_Problem description_
Return all lines of the records that contain the word "span".

Stored data:

******************************

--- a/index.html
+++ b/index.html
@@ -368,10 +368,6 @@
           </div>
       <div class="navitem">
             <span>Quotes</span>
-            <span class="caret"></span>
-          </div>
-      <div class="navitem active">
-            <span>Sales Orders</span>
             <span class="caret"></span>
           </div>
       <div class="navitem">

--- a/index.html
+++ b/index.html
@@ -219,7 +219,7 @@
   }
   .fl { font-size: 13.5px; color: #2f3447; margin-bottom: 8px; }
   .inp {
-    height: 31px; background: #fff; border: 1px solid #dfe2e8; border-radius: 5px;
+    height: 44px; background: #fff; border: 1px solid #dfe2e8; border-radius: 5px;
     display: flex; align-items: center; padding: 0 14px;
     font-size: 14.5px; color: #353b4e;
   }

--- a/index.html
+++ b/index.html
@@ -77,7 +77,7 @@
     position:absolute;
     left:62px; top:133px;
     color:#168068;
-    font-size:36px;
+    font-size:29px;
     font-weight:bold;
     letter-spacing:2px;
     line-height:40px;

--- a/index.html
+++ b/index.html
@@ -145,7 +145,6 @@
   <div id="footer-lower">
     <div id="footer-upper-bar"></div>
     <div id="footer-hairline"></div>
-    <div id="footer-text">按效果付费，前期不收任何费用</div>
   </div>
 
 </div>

******************************

_Result below_
             <span>Quotes</span>
-            <span class="caret"></span>
-            <span>Sales Orders</span>
             <span class="caret"></span>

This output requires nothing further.